Screenshot and code edit data
◆ ◆ ◆ ◆ ◆ ◆ ◆
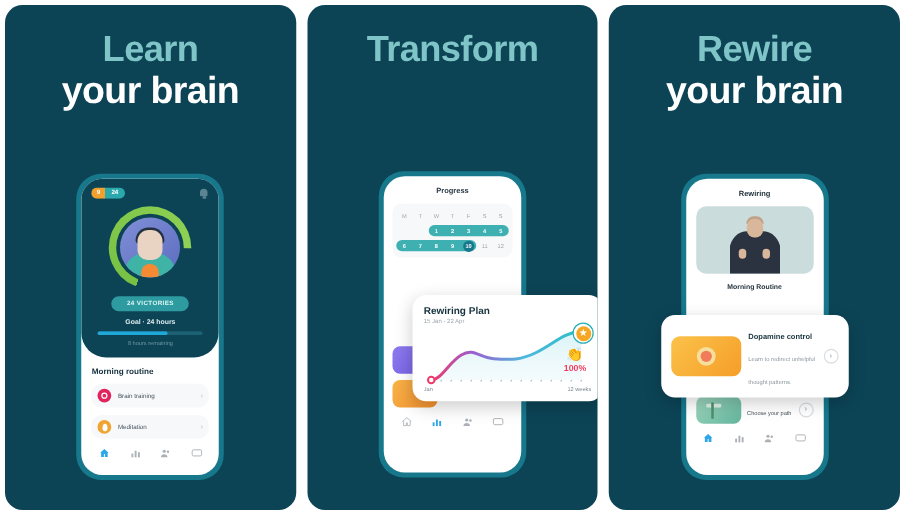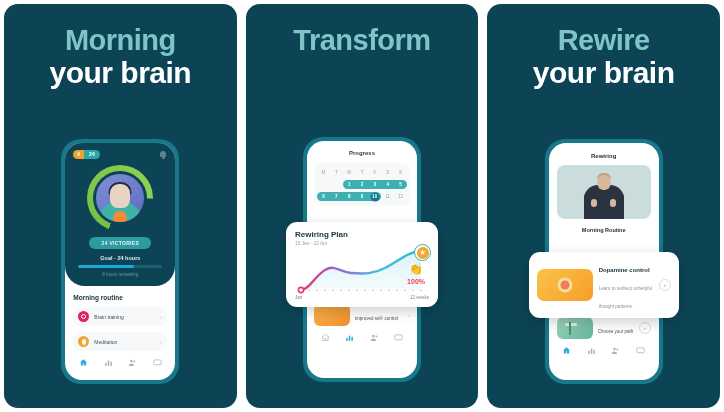--- a/index.html
+++ b/index.html
@@ -161,21 +161,21 @@
   .chev-round { width: 12px; height: 12px; border-radius: 50%; border: .8px solid #D7DDE2;
     display: flex; align-items: center; justify-content: center; color: #8A959D; font-size: 6px; flex: 0 0 auto; }
 </style>
 </head>
 <body>
 
 <div class="gallery">
 
   <div class="panel" style="background:#0C4456;">
     <div class="headline">
-      <span class="l1" style="color:#7FC5C8;">Morning</span>
+      <span class="l1" style="color:#7FC5C8;">Learn</span>
       <span class="l2" style="color:#FFFFFF;">your brain</span>
     </div>
 
     <div class="phone" style="top:135px; background:#17788C;">
       <div class="screen">
 
         <div class="p1-hero">
           <div class="p1-statusrow">
             <div class="pill-split">
               <span class="a">9</span>
@@ -323,21 +323,21 @@
               <path d="M2 21c0-4 3.2-6.5 7-6.5S16 17 16 21z" fill="#44525C"></path>
             </svg>
           <svg class="tab-ico" viewBox="0 0 24 24">
               <rect x="2" y="5" width="20" height="13" rx="3" fill="none" stroke="#44525C" stroke-width="2"></rect>
             </svg>
         </div>
 
       </div>
     </div>
 
-    <div class="float-card" style="top:218px;">
+    <div class="float-card" style="top:232px;margin-left:44px;">
       <div class="fc-title">Rewiring Plan</div>
       <div class="fc-sub">15 Jan - 22 Apr</div>
 
       <div class="fc-chart">
         <svg viewBox="0 0 134 46" preserveAspectRatio="none" style="width:100%;height:100%;display:block">
           <defs>
             <linearGradient id="lg" x1="0" y1="0" x2="1" y2="0">
               <stop offset="0%" stop-color="#F0396B"></stop>
               <stop offset="28%" stop-color="#9B5FD0"></stop>
               <stop offset="62%" stop-color="#4EB8DE"></stop>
◆ ◆ ◆ ◆ ◆ ◆ ◆
◆ TASK PROMPT ◆
What is needed is every entry above, repeated exactly, with the pictures dropped.

◆ FINAL ANSWER ◆
--- a/index.html
+++ b/index.html
@@ -161,21 +161,21 @@
   .chev-round { width: 12px; height: 12px; border-radius: 50%; border: .8px solid #D7DDE2;
     display: flex; align-items: center; justify-content: center; color: #8A959D; font-size: 6px; flex: 0 0 auto; }
 </style>
 </head>
 <body>
 
 <div class="gallery">
 
   <div class="panel" style="background:#0C4456;">
     <div class="headline">
-      <span class="l1" style="color:#7FC5C8;">Morning</span>
+      <span class="l1" style="color:#7FC5C8;">Learn</span>
       <span class="l2" style="color:#FFFFFF;">your brain</span>
     </div>
 
     <div class="phone" style="top:135px; background:#17788C;">
       <div class="screen">
 
         <div class="p1-hero">
           <div class="p1-statusrow">
             <div class="pill-split">
               <span class="a">9</span>
@@ -323,21 +323,21 @@
               <path d="M2 21c0-4 3.2-6.5 7-6.5S16 17 16 21z" fill="#44525C"></path>
             </svg>
           <svg class="tab-ico" viewBox="0 0 24 24">
               <rect x="2" y="5" width="20" height="13" rx="3" fill="none" stroke="#44525C" stroke-width="2"></rect>
             </svg>
         </div>
 
       </div>
     </div>
 
-    <div class="float-card" style="top:218px;">
+    <div class="float-card" style="top:232px;margin-left:44px;">
       <div class="fc-title">Rewiring Plan</div>
       <div class="fc-sub">15 Jan - 22 Apr</div>
 
       <div class="fc-chart">
         <svg viewBox="0 0 134 46" preserveAspectRatio="none" style="width:100%;height:100%;display:block">
           <defs>
             <linearGradient id="lg" x1="0" y1="0" x2="1" y2="0">
               <stop offset="0%" stop-color="#F0396B"></stop>
               <stop offset="28%" stop-color="#9B5FD0"></stop>
               <stop offset="62%" stop-color="#4EB8DE"></stop>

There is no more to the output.